Important elements and key messages for the UNEA-5 Ministerial declaration
Our organisations believe it vital that UNEA-5’s Ministerial declaration addresses the impacts that armed conflicts have on nature, and recognises that mitigation actions can help build and sustain peace, and address the drivers of biodiversity loss. The Ministerial declaration should build on past resolutions (2/15, 3/1), and on UNEA-4’s Ministerial declaration, which called, inter alia, for improved modelling to mitigate environmental degradation and the risks from disasters and conflicts.
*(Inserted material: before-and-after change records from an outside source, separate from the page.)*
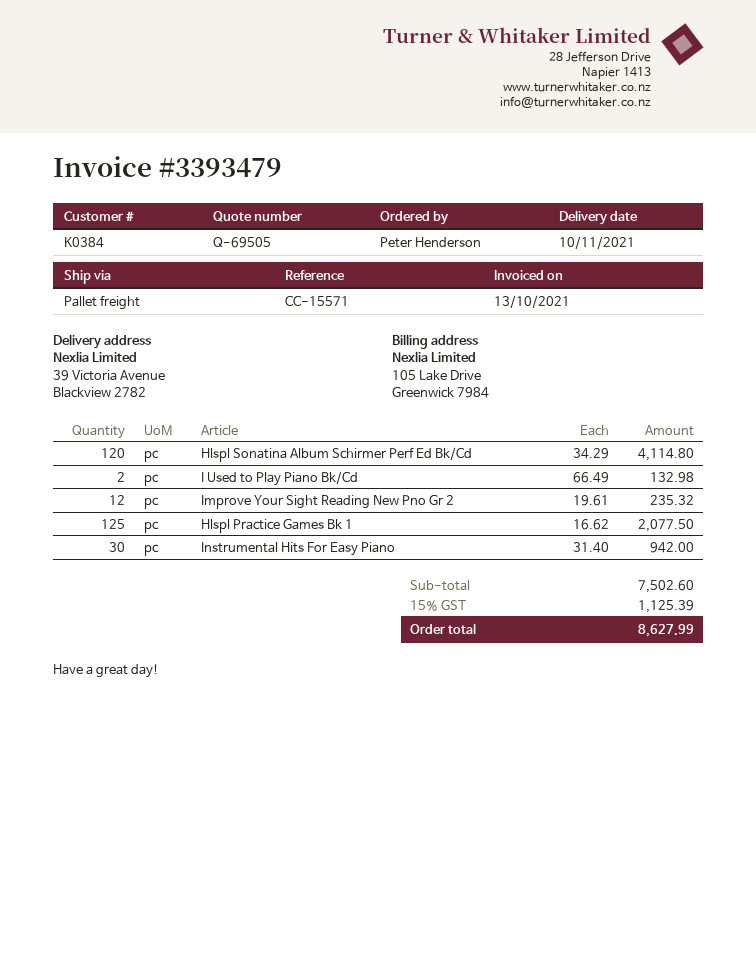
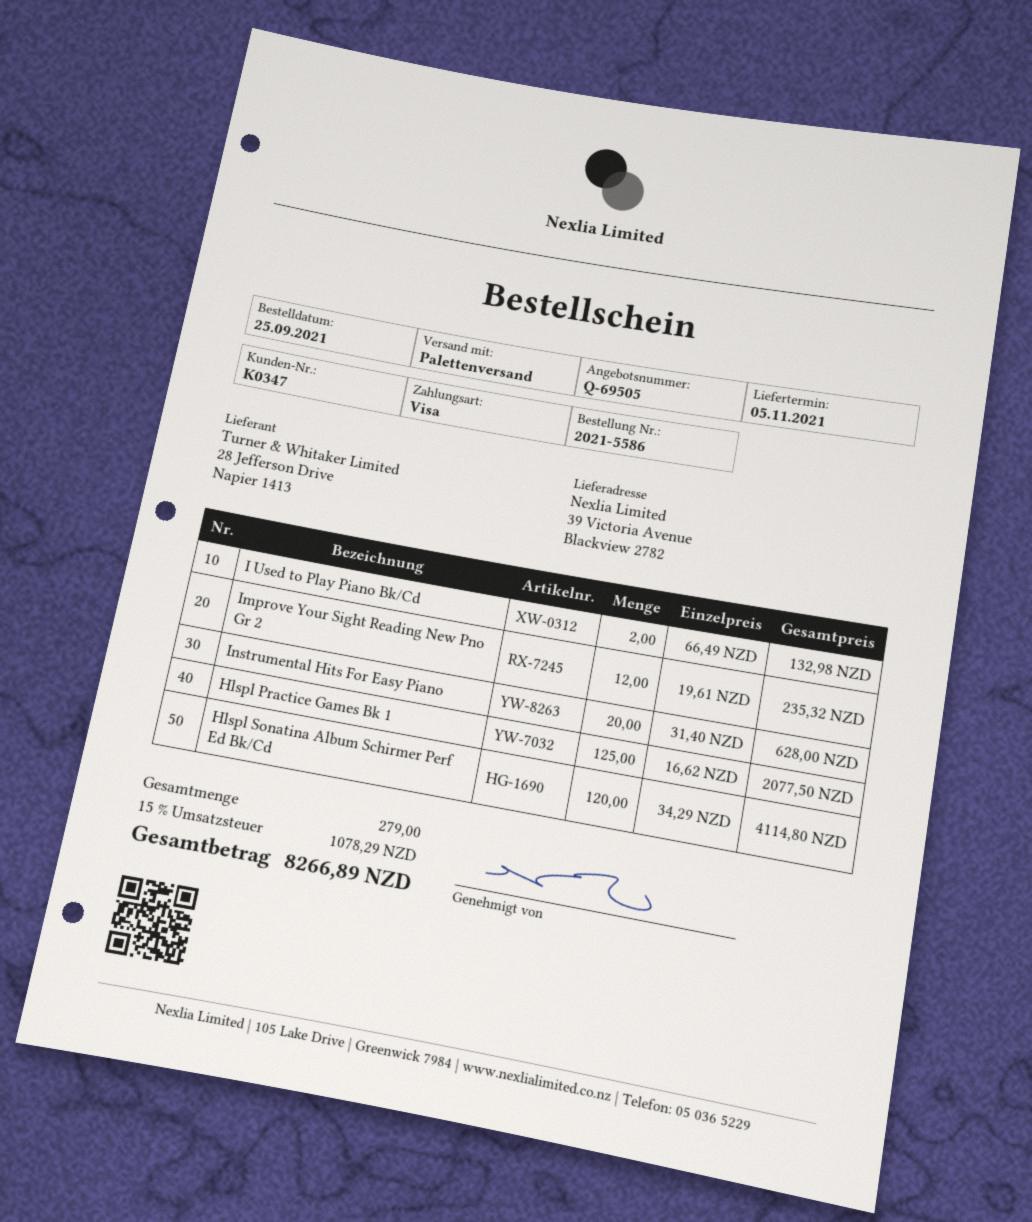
delivery date: 2021-11-10 -> 2021-11-05
customer number: K0384 -> K0347
Instrumental Hits For Easy Piano: 30 x 31.40 = 942.00 -> 20 x 31.40 = 628.00
tax: 15% = 1125.39 -> 15% = 1078.29
total: 8627.99 -> 8266.89

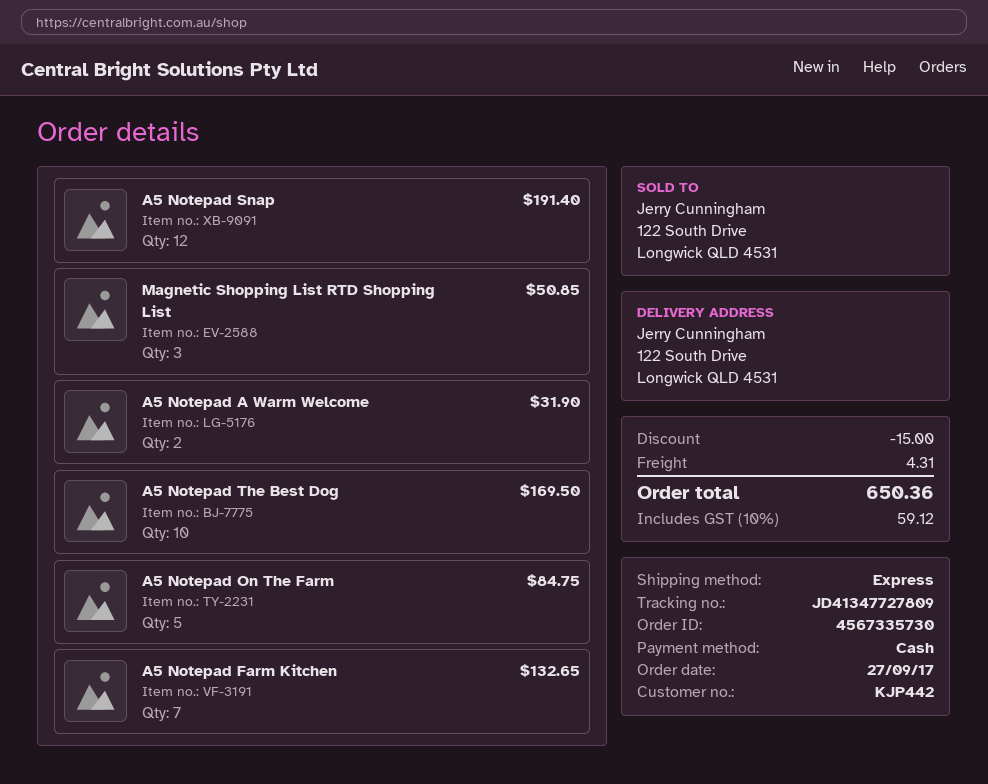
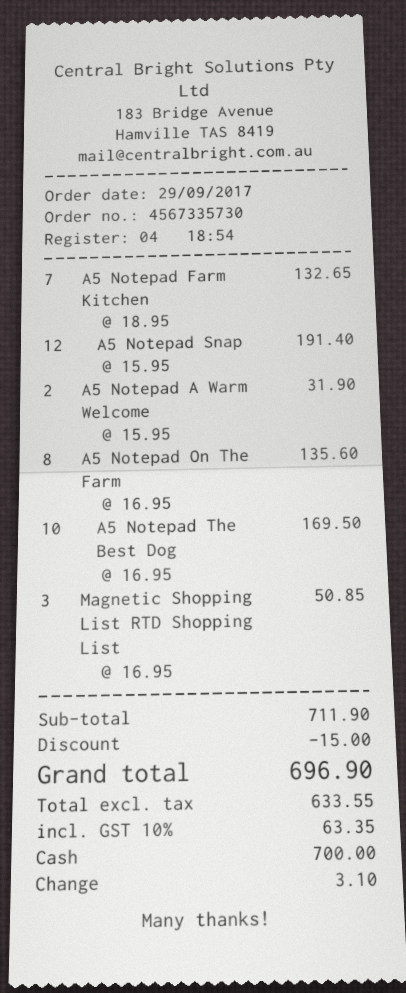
order date: 2017-09-27 -> 2017-09-29
A5 Notepad On The Farm: 5 for 84.75 -> 8 for 135.60
shipping: 4.31 -> none
tax: 10% = 59.12 -> 10% = 63.35
total: 650.36 -> 696.90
Armed conflicts and insecurity threaten biodiversity and ecosystem services in numerous ways, and throughout the cycle of conflicts. More than 90% of the major armed conflicts between 1950 and 2000 occurred within countries containing biodiversity hotspots, and more than 80% took place directly within hotspot areas. Prominent conservation experts are calling for a transformation in how we approach biodiversity protection in relation to conflicts.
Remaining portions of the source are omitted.